More work with GoogleMaps

I managed to get a block of two lessons in the ICT rooms with two of my year 8 classes before half term, which enabled me to do further work with GoogleMaps. I set up a blank map and asked them to research the individual battles of the English Civil War. They needed to create a placemarker for each one of the battles.

Instructions for the taskThis somewhat cluttered slide is my attempt to tick all the boxes for the LA inspection we had before half term, but the pupils seemed to be able to work with it quite happily.

I was a bit uncertain how this project would work. Ideally students would have their own Google accounts and I would invite them to collaborate. This had two main issues, however – firstly, they don’t all have their own Google accounts and setting them up would have been time-consming; secondly I think they would also have had editing rights to the map from home, which I didn’t want.

Instead of this, then, I set up a generic school Google account and changed the password for the lesson, changing it to something else at the end. All the students collaborated on the map together via this same login.

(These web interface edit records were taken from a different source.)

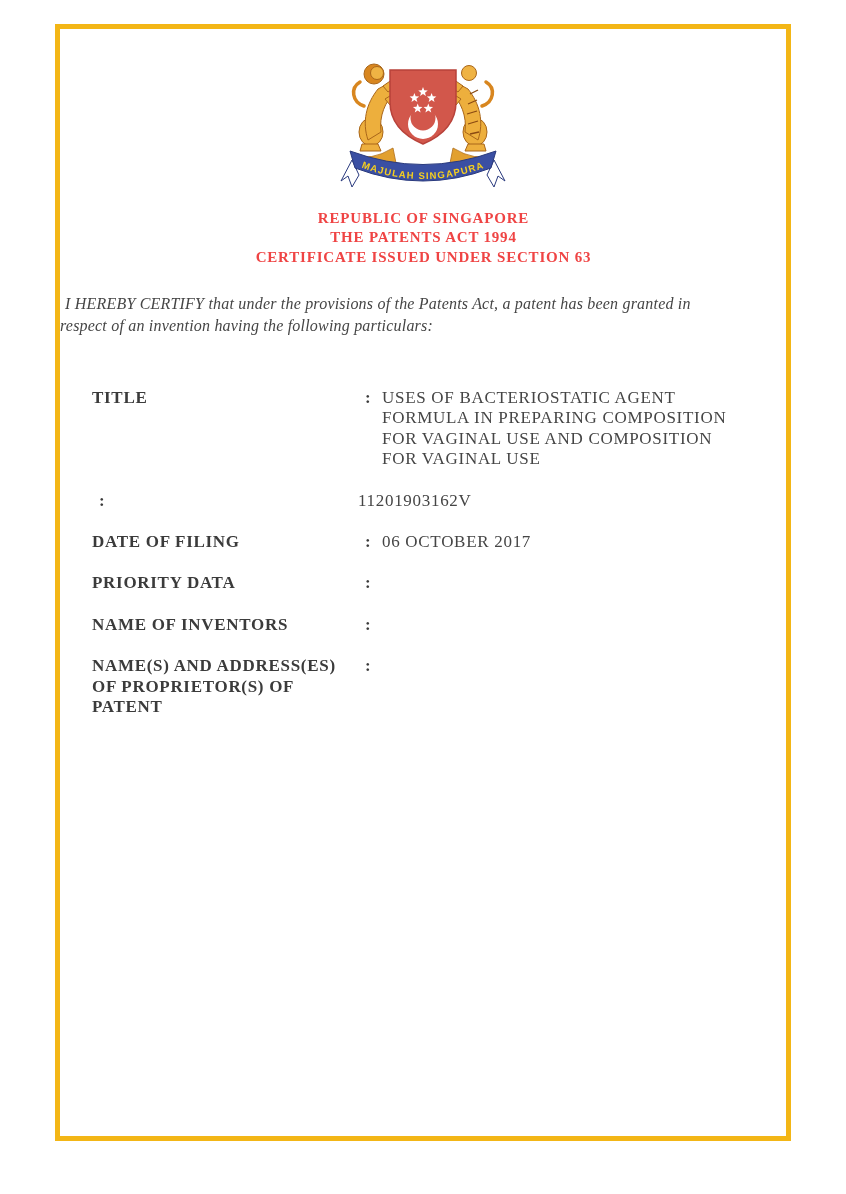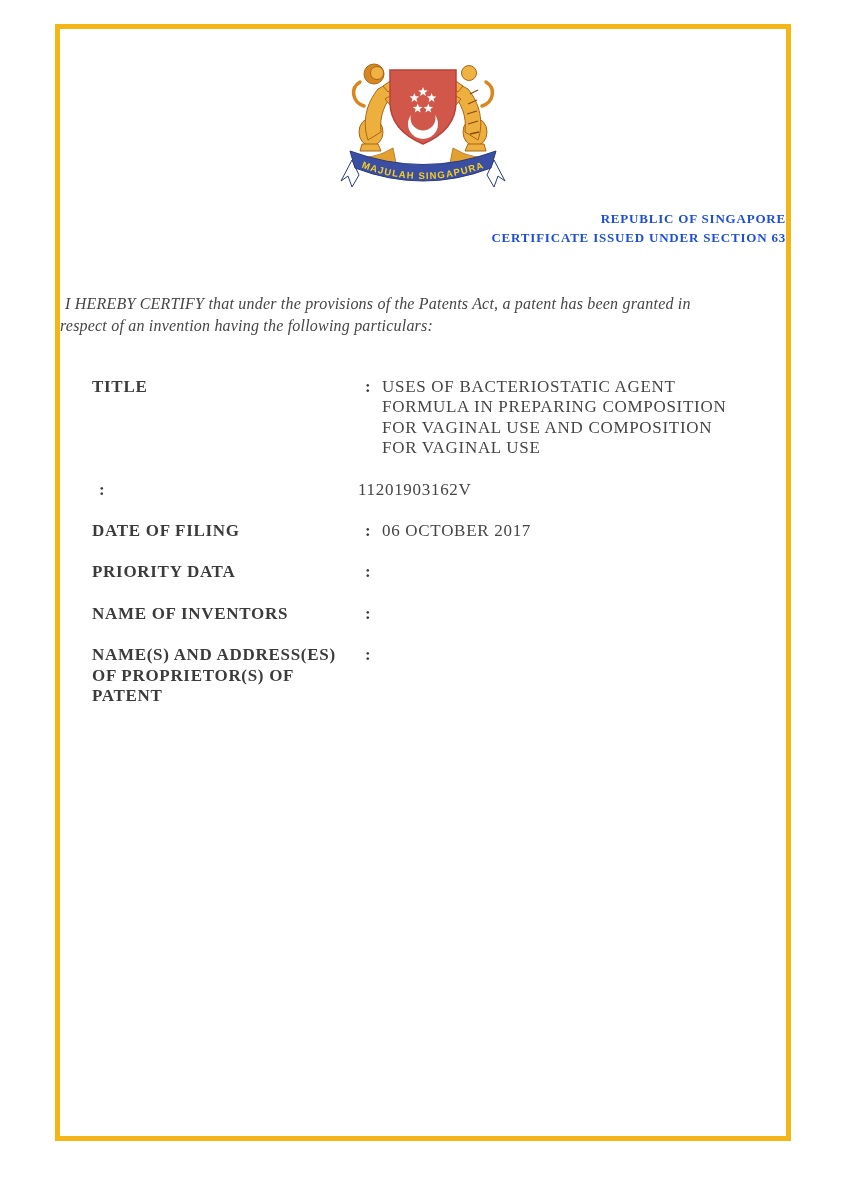--- a/index.html
+++ b/index.html
@@ -13,8 +13,8 @@
   }
   .crest{position:absolute;left:338px;top:44px;width:170px;height:150px;}
   .header{
-    position:absolute;left:61px;top:209px;width:725px;text-align:right;
-    font-weight:bold;font-size:13px;line-height:19.3px;letter-spacing:0.8px;color:#1d4ed8;
+    position:absolute;left:61px;top:209px;width:725px;text-align:center;
+    font-weight:bold;font-size:15px;line-height:19.3px;letter-spacing:0.8px;color:#ef4444;
   }
   .certify{
     position:absolute;left:60px;top:293px;width:720px;

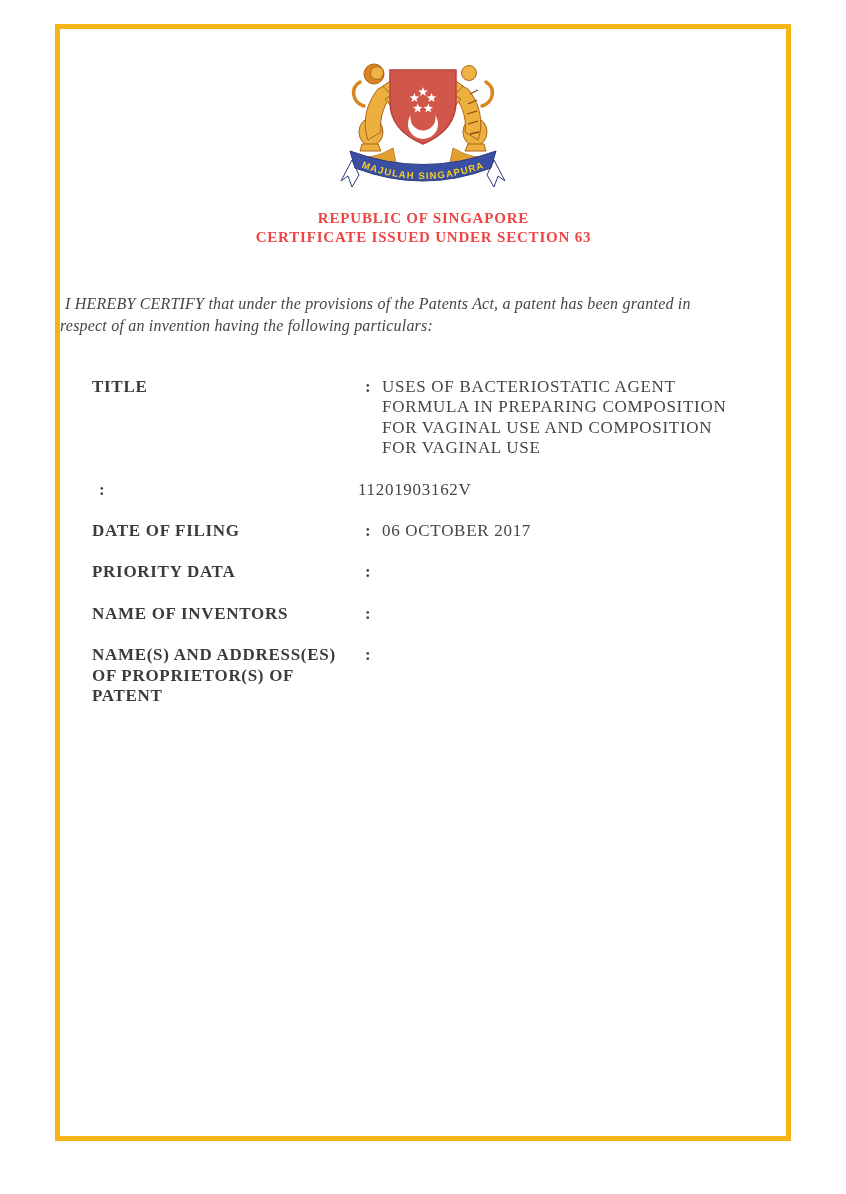--- a/index.html
+++ b/index.html
@@ -99,6 +99,7 @@
 
   <div class="header">
     <div>REPUBLIC OF SINGAPORE</div>
+    <div>THE PATENTS ACT 1994</div>
     <div>CERTIFICATE ISSUED UNDER SECTION 63</div>
   </div>
 

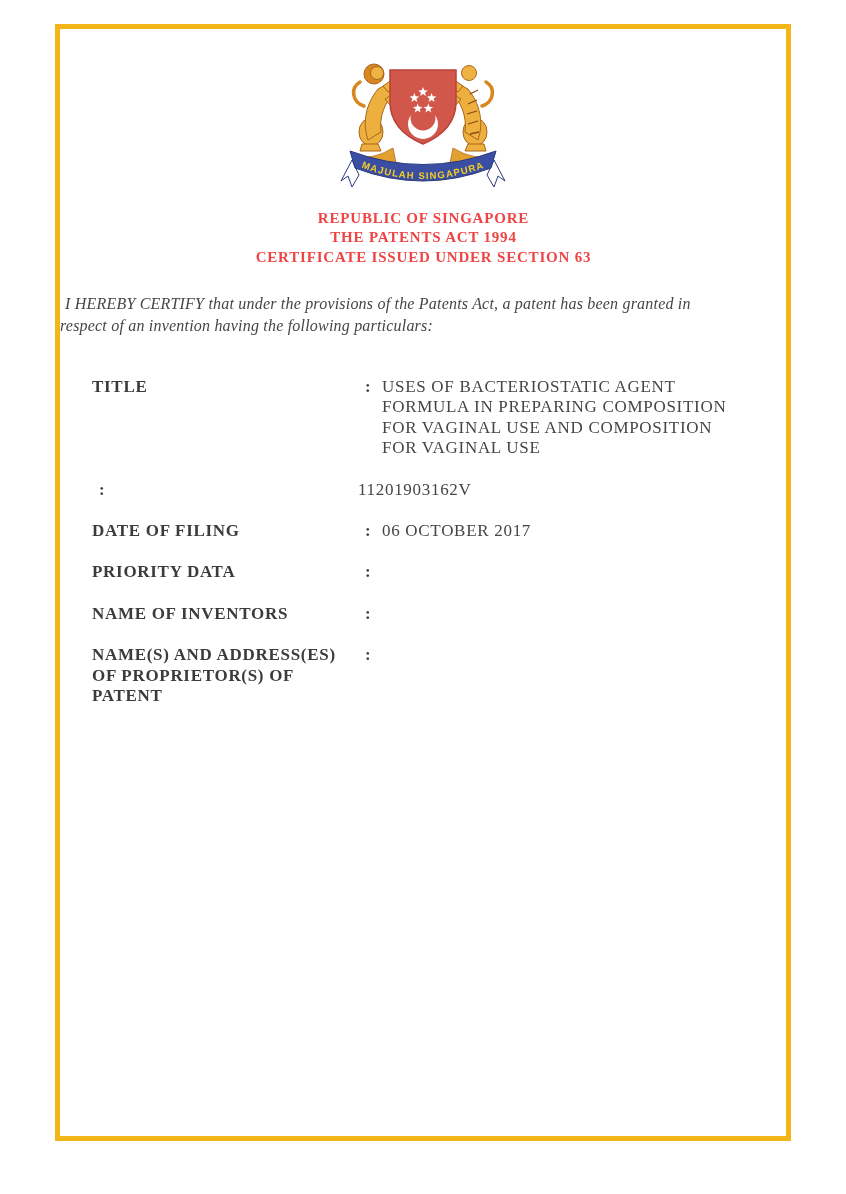--- a/index.html
+++ b/index.html
@@ -22,7 +22,7 @@
     white-space:pre-line;text-indent:5px;color:#454545;
   }
   .fields{position:absolute;left:92px;top:377px;width:680px;font-size:17px;line-height:20.4px;letter-spacing:0.7px;}
-  .field-row{display:grid;grid-template-columns:266px 24px 1fr;margin-bottom:21px;}
+  .field-row{display:grid;grid-template-columns:266px 24px 1fr;margin-bottom:21px;margin-top:11px;}
   .field-label{font-weight:bold;white-space:pre-line;color:#3b3b3b;}
   .field-colon{font-weight:bold;padding-left:7px;color:#3b3b3b;}
   .field-value{white-space:pre-line;color:#454545;}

I was nervous that it wouldn’t work, and had a back up plan that they would email me the information for me to add, in case multiple logins were not accepted. However, it did work and the products were as follows:

8-4 – who had three lessons to work on their map

8-7 – who had two lessons.

As always, ratings and comments on the maps would be much appreciated.

Here are some student comments on the project:

  • I think it was really good. Firstly it helped us with our Geography, and secondly the lesson might have been really boring otherwise, like just copying from a book, but instead it improved our ICT skills and made the lesson more fun.
  • It was good because it wasn’t a complicated lesson but you still learned a lot about a certain battle.
  • I think it was really good and it helped us with our research homework (an individual battle of the Civil War).
  • I didn’t know you could use Google Maps for interesting things like that.
  • We learned the Wonderwheel function in Google search. We also learned how to Google for things more easily.
  • I think it might have worked well as a starter lesson for a unit, where we have to find out facts about it before we learn anything else.

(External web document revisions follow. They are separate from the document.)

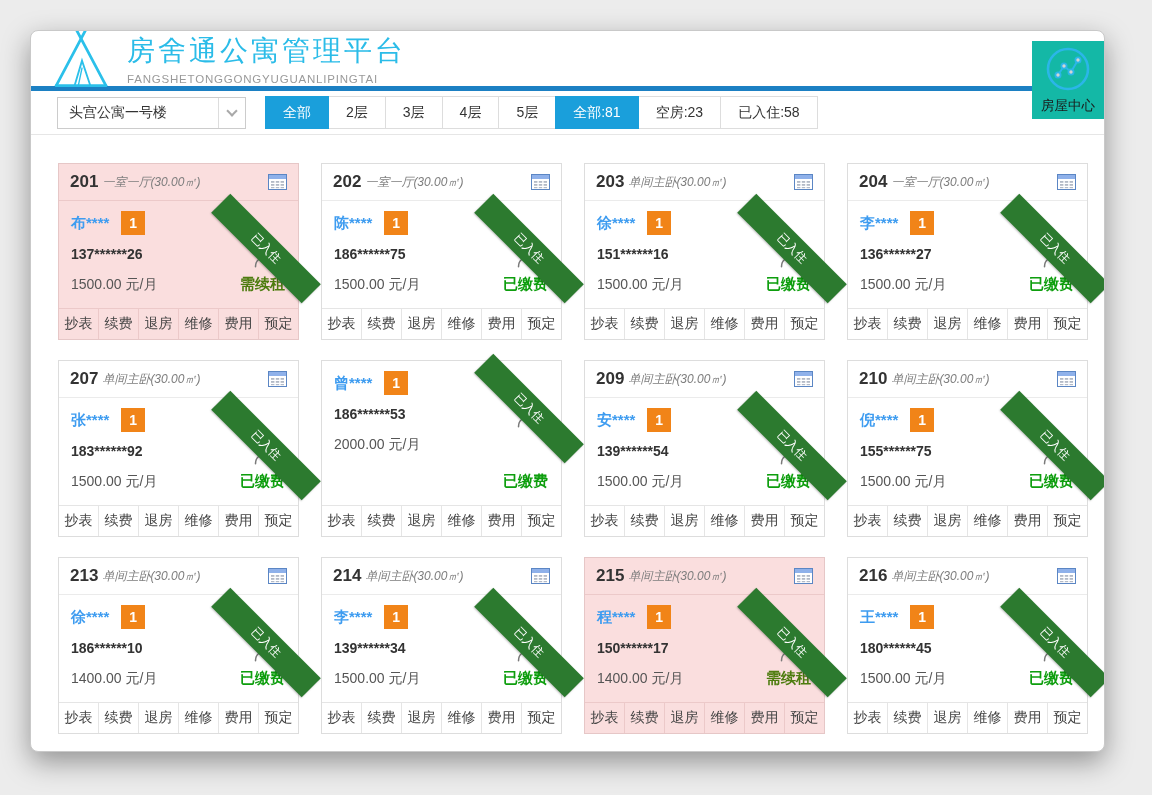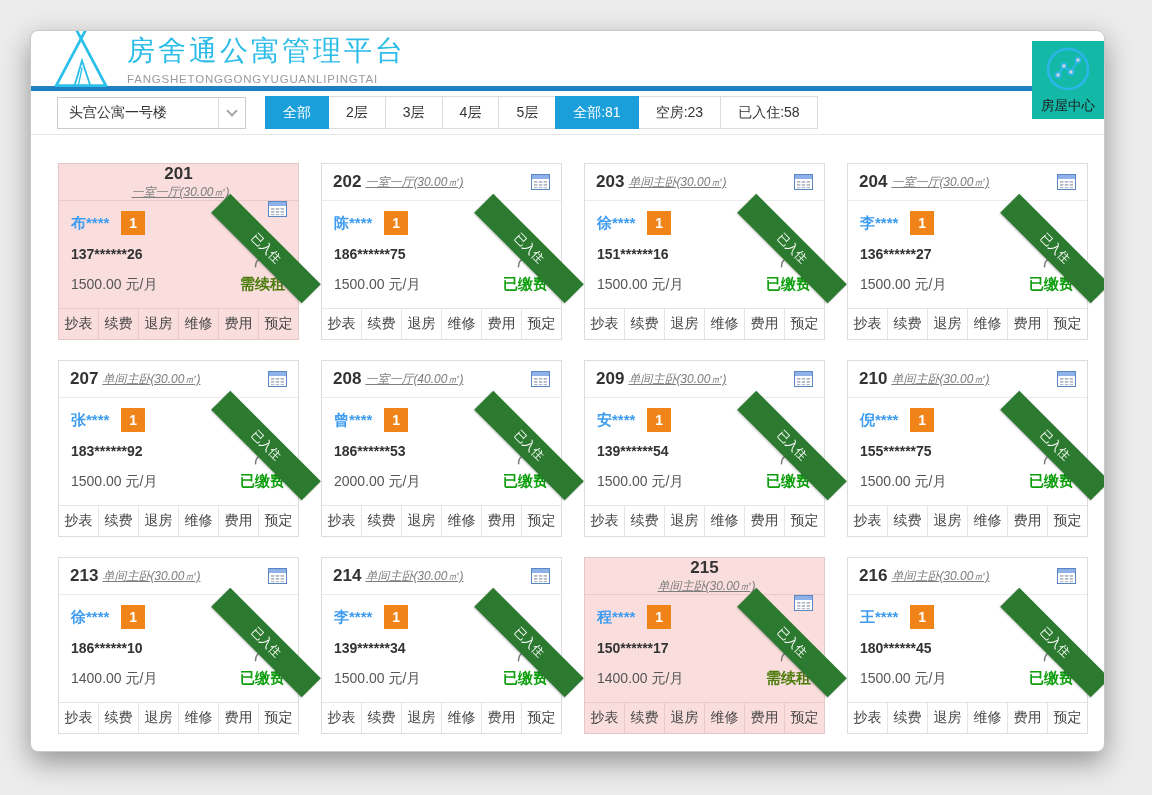--- a/index.html
+++ b/index.html
@@ -48,7 +48,7 @@
 
   .card-header { height: 37px; display: flex; align-items: center; padding: 0 11px;
     border-bottom: 1px solid #ebebeb; }
-  .card.pink .card-header { border-bottom-color: #ecc9c9; flex-direction: column; }
+  .card.pink .card-header { border-bottom-color: #ecc9c9; }
   .room-no { font-size: 17px; font-weight: bold; color: #333; }
   .room-type { font-size: 12px; font-style: italic; color: #7d7d7d; margin-left: 4px; text-decoration: underline; }
   .cal-icon { margin-left: auto; cursor: pointer; display: flex; }

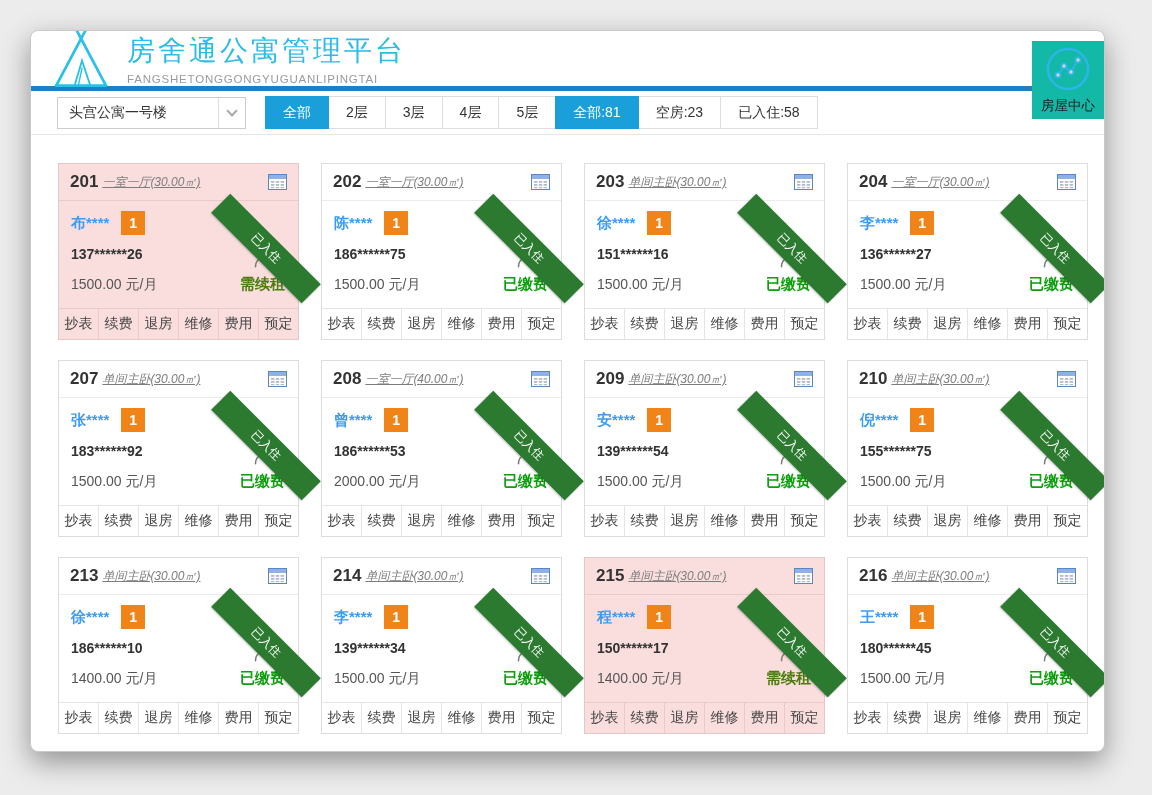--- a/index.html
+++ b/index.html
@@ -50,7 +50,7 @@
     border-bottom: 1px solid #ebebeb; }
   .card.pink .card-header { border-bottom-color: #ecc9c9; }
   .room-no { font-size: 17px; font-weight: bold; color: #333; }
-  .room-type { font-size: 12px; font-style: italic; color: #7d7d7d; margin-left: 4px; text-decoration: underline; }
+  .room-type { font-size: 12px; font-style: italic; color: #7d7d7d; margin-left: 4px; }
   .cal-icon { margin-left: auto; cursor: pointer; display: flex; }
 
   .card-body { position: relative; flex: 1; padding: 8px 12px 0 12px; }

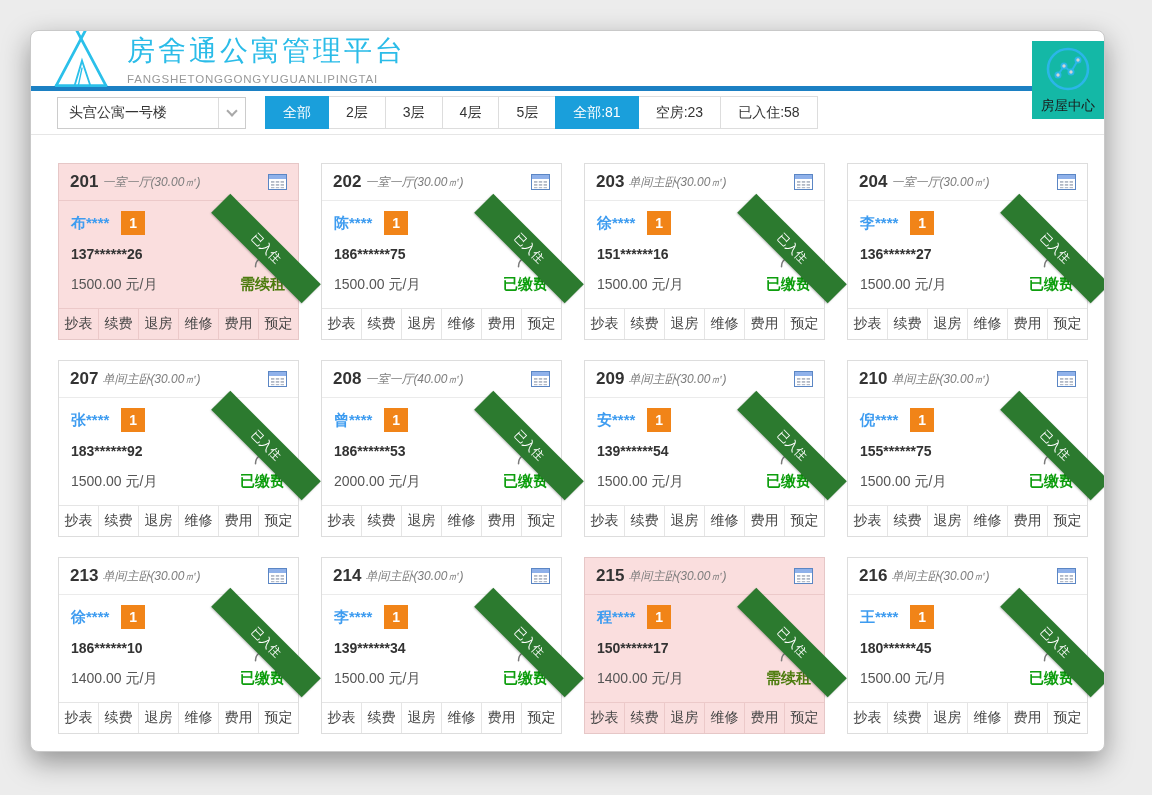--- a/index.html
+++ b/index.html
@@ -419,27 +419,6 @@
       </div>
 
       <div class="card">
-        <div class="card-header">
-          <span class="room-no">208</span>
-          <span class="room-type">一室一厅(40.00㎡)</span>
-          <span class="cal-icon">
-            <svg width="19" height="16" viewBox="0 0 19 16">
-              <rect x="0.5" y="0.5" width="18" height="15" fill="#ffffff" stroke="#5b86c4"></rect>
-              <rect x="1" y="1" width="17" height="4" fill="#8fb1ea"></rect>
-              <g fill="#b3bac6">
-                <rect x="3" y="7" width="3.4" height="1.8"></rect>
-                <rect x="7.8" y="7" width="3.4" height="1.8"></rect>
-                <rect x="12.6" y="7" width="3.4" height="1.8"></rect>
-                <rect x="3" y="10" width="3.4" height="1.8"></rect>
-                <rect x="7.8" y="10" width="3.4" height="1.8"></rect>
-                <rect x="12.6" y="10" width="3.4" height="1.8"></rect>
-                <rect x="3" y="13" width="3.4" height="1.2"></rect>
-                <rect x="7.8" y="13" width="3.4" height="1.2"></rect>
-                <rect x="12.6" y="13" width="3.4" height="1.2"></rect>
-              </g>
-            </svg>
-          </span>
-        </div>
         <div class="card-body">
           <div class="ribbon">已入住</div>
           <div class="tenant-row">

Something new I learned: copying a placemark.
If I search for a place in Google Maps, it will drop a placemark to show me where this is. I can then choose to save this to any of my user-created maps and it will copy the placemark over, and I can then edit it to include facts about the Battle that took place there (or whatever).

Things to bear in mind:
Allowing students to log in to a generic Google account gives them access to a lot of things. When my colleague Jonty and I were discussing this project we tried to think of the possible negatives: they could change the password; they could send emails from the address. With these students I did not think this was a significant risk.
There is nothing to stop them deleting/moving each other’s placemarkers. I found this out the hard way.

There was a high level of pupil engagement throughout the task and it was, as always, very interesting to see that those who struggle with text books and writing were among the most adept when it came to internet searching. I was able to show them Wonderwheel and give them some tips on searching.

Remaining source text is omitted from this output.